• DIRECTIONS FOR THIS TASK
Line count for "also": report how many lines in this material hold that string, with the number alone as the answer.

↓

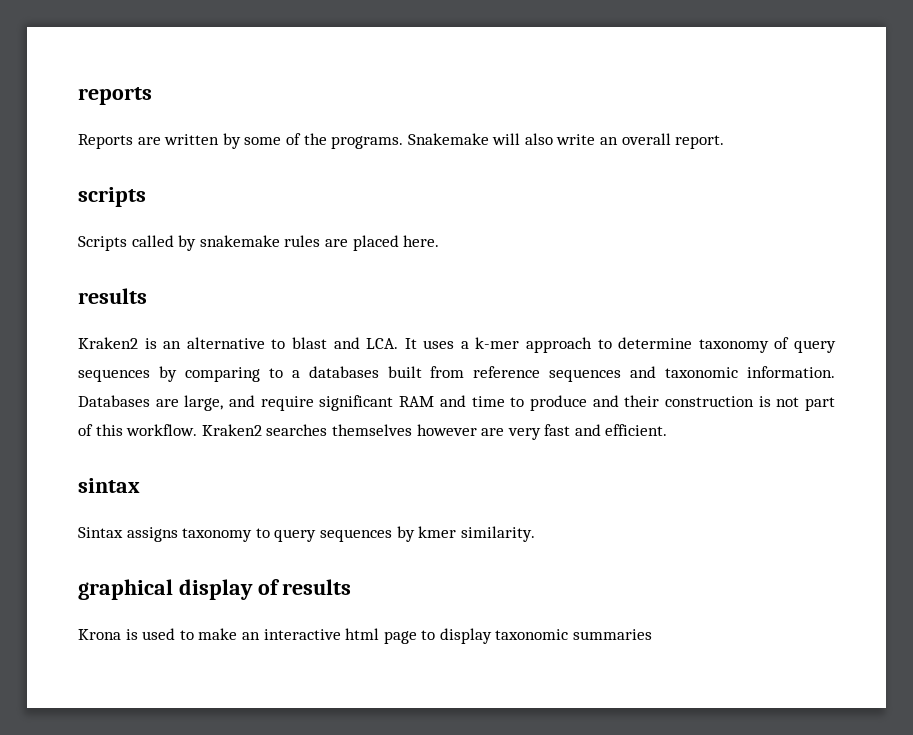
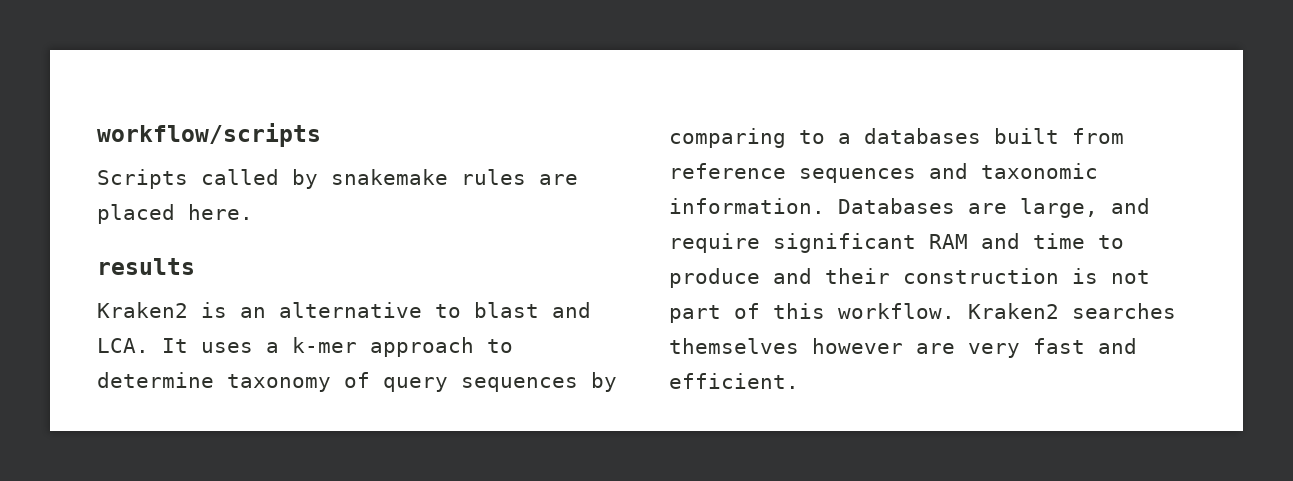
[78,87,152,105] [78,133,725,149] [78,187,146,207] reports // Reports are written by some of the programs. Snakemake will also write an overall report. // scripts -> [97,123,321,147] workflow/scripts
[78,478,140,493] [78,526,535,542] [78,579,352,600] [78,628,653,644] // sintax // Sintax assigns taxonomy to query sequences by kmer similarity. // graphical display of results // Krona is used to make an interactive html page to display taxonomic summaries -> (799, 381) none

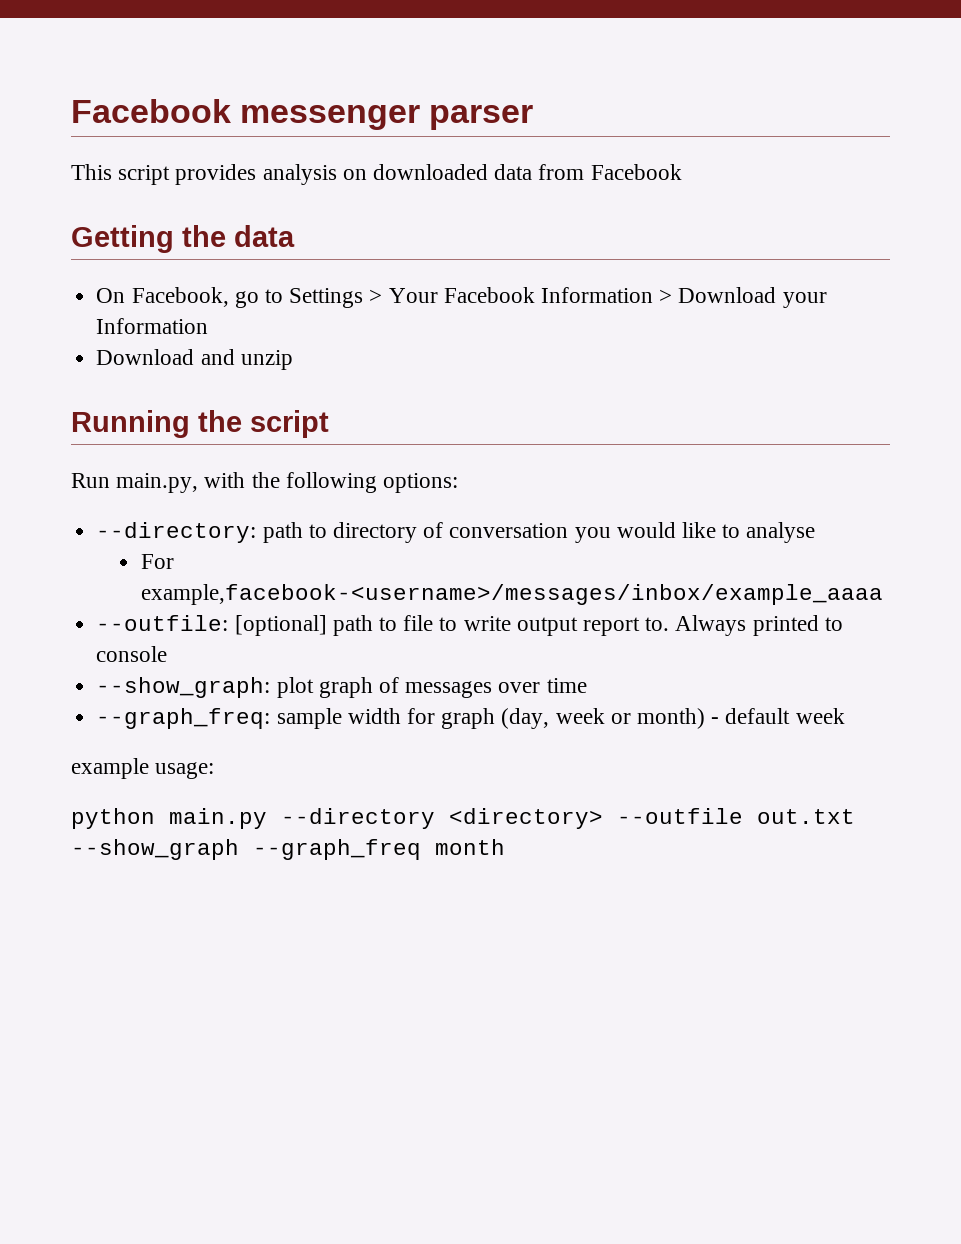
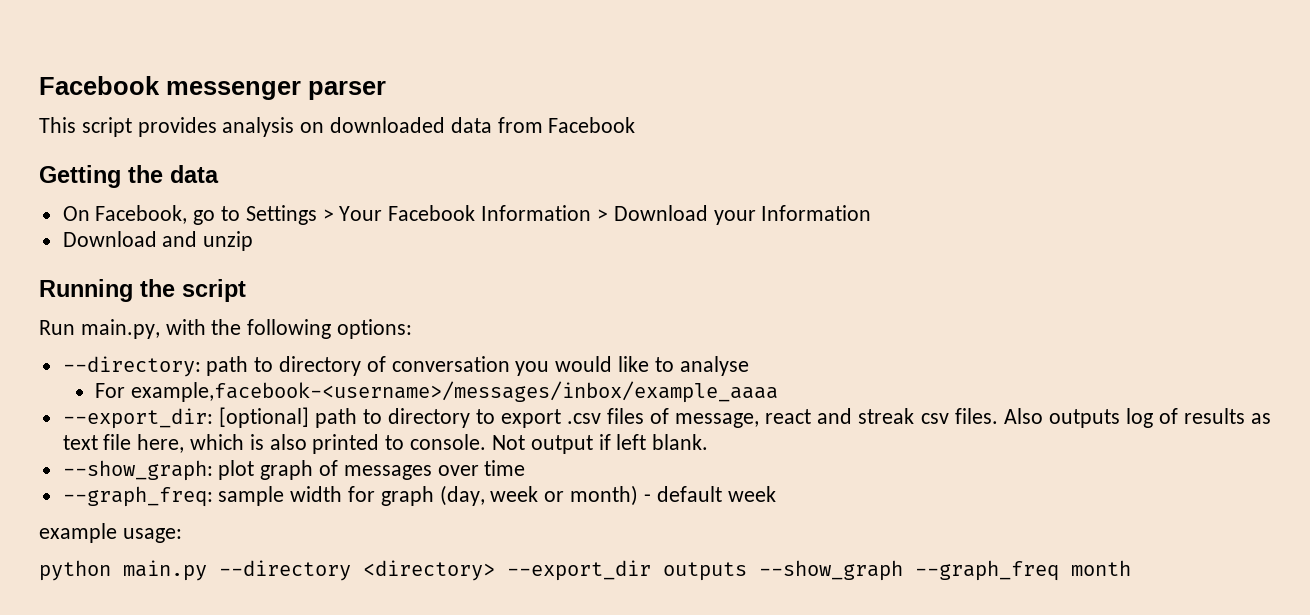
[96,615,229,631] --outfile: -> [62,408,213,429] --export_dir:
[403,615,843,636] [96,646,168,662] file to write output report to. Always printed to console -> [387,408,1271,428] [62,434,709,454] directory to export .csv files of message, react and streak csv files. Also outputs log of results as text file here, which is also printed to console. Not output if left blank.
[617,808,855,824] --outfile out.txt -> [507,560,747,581] --export_dir outputs

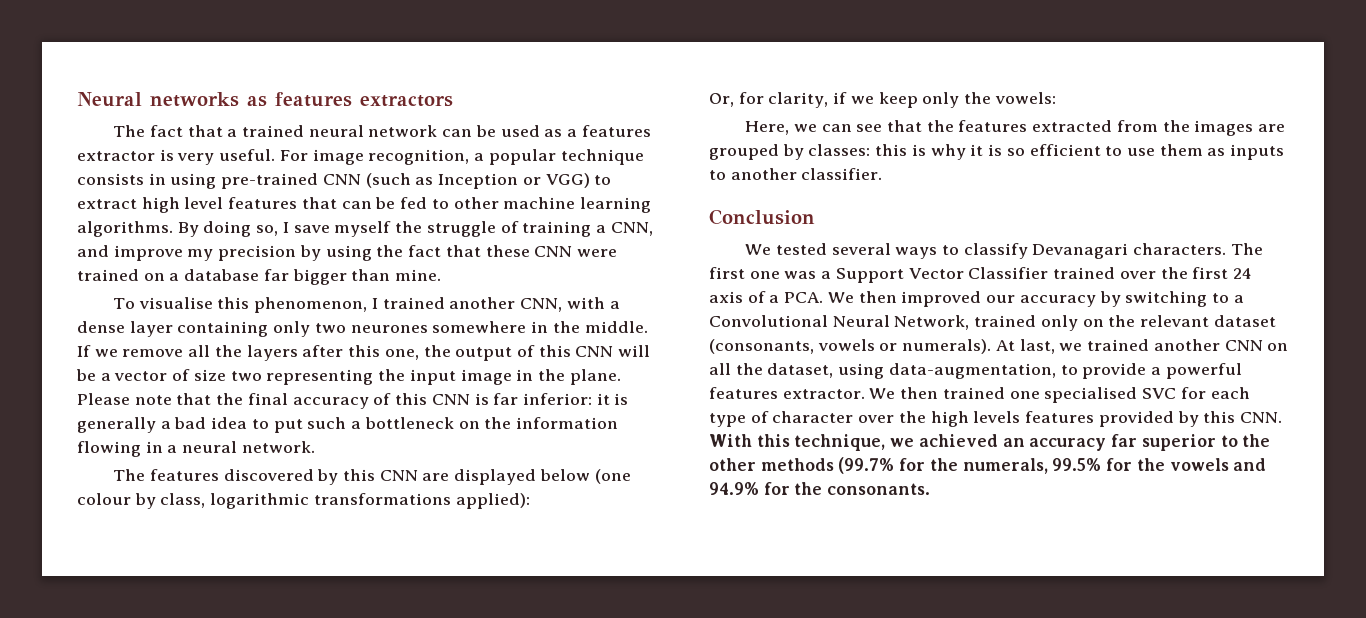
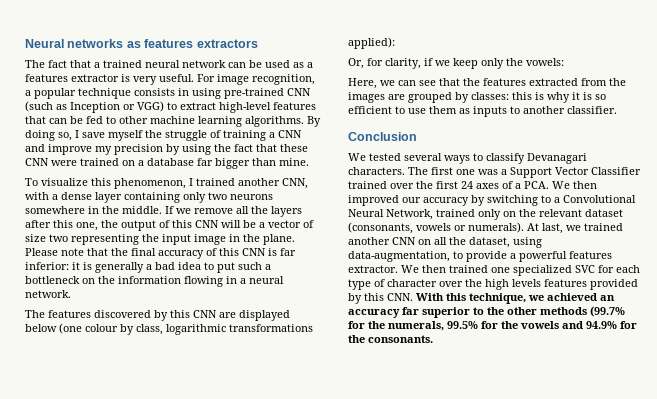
[141,197,224,213] high level -> [219,102,271,113] high-level
[610,222,653,236] CNN, -> [278,130,302,138] CNN
[138,297,213,309] visualise -> [41,178,88,186] visualize
[350,325,428,333] neurones -> [230,194,273,200] neurons
[709,291,743,303] axis -> [476,183,499,189] axes
[1044,387,1138,403] specialised -> [513,265,572,276] specialized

↑

• SOLUTION FOR THIS TASK
2